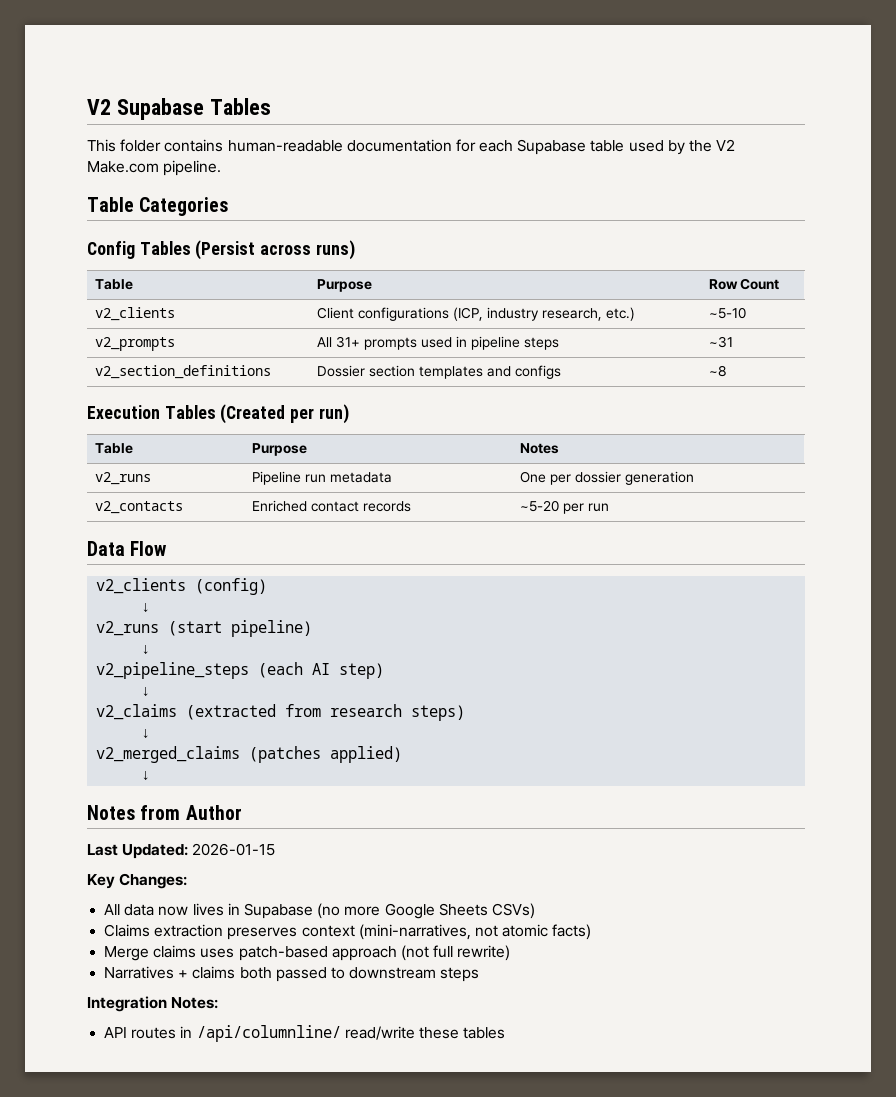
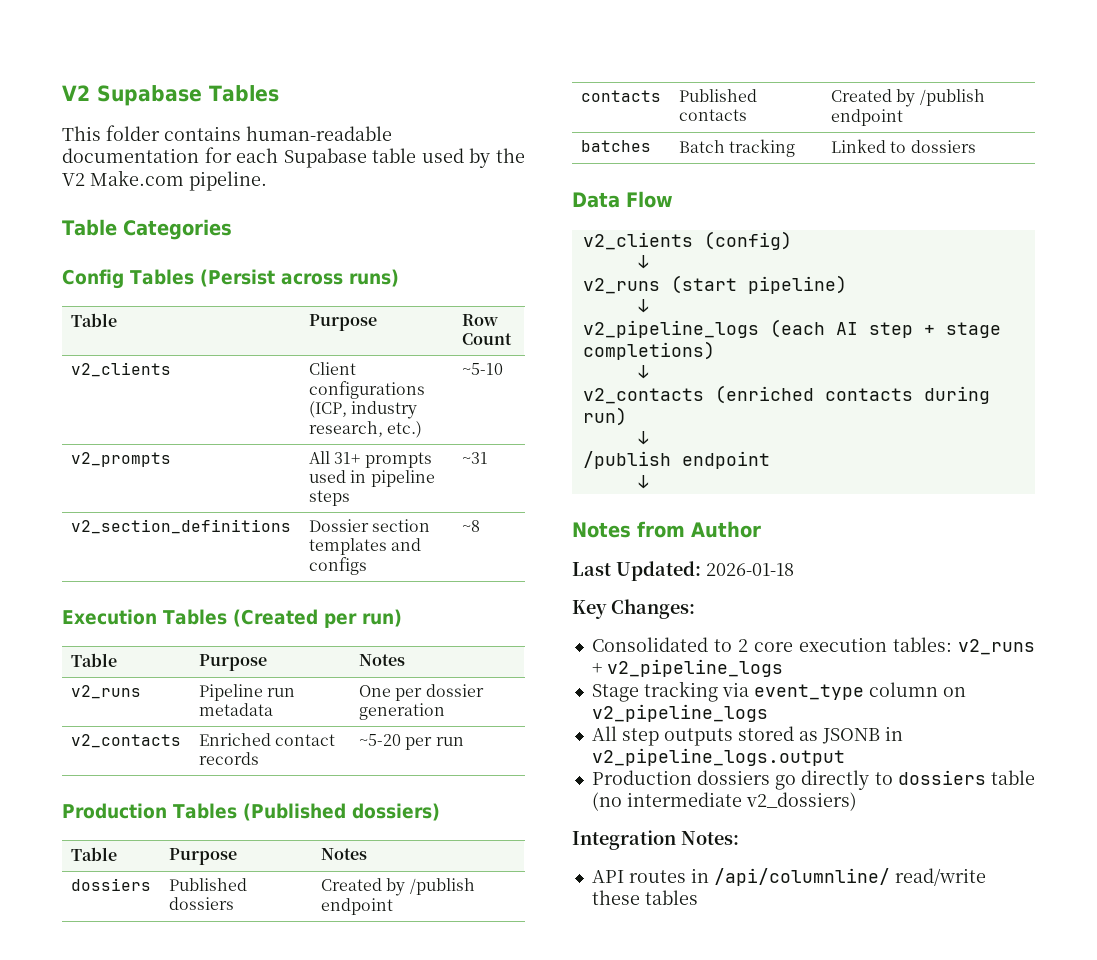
+ Production Tables (Published dossiers)
+ Table | Purpose | Notes
+ dossiers | Published dossiers | Created by /publish endpoint
+ contacts | Published contacts | Created by /publish endpoint
+ batches | Batch tracking | Linked to dossiers
- v2_pipeline_steps (each AI step)
+ v2_pipeline_logs (each AI step + stage completions)
  ↓
- v2_claims (extracted from research steps)
+ v2_contacts (enriched contacts during run)
  ↓
- v2_merged_claims (patches applied)
+ /publish endpoint
- Last Updated: 2026-01-15
+ Last Updated: 2026-01-18
- All data now lives in Supabase (no more Google Sheets CSVs)
- Claims extraction preserves context (mini-narratives, not atomic facts)
- Merge claims uses patch-based approach (not full rewrite)
- Narratives + claims both passed to downstream steps
+ Consolidated to 2 core execution tables: v2_runs + v2_pipeline_logs
+ Stage tracking via event_type column on v2_pipeline_logs
+ All step outputs stored as JSONB in v2_pipeline_logs.output
+ Production dossiers go directly to dossiers table (no intermediate v2_dossiers)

=== WHAT THE TASK REQUIRES ===
Wherever the word "Last" occurs in the data, copy that whole line.

=== YOUR RESPONSE ===
- Last Updated: 2026-01-15
+ Last Updated: 2026-01-18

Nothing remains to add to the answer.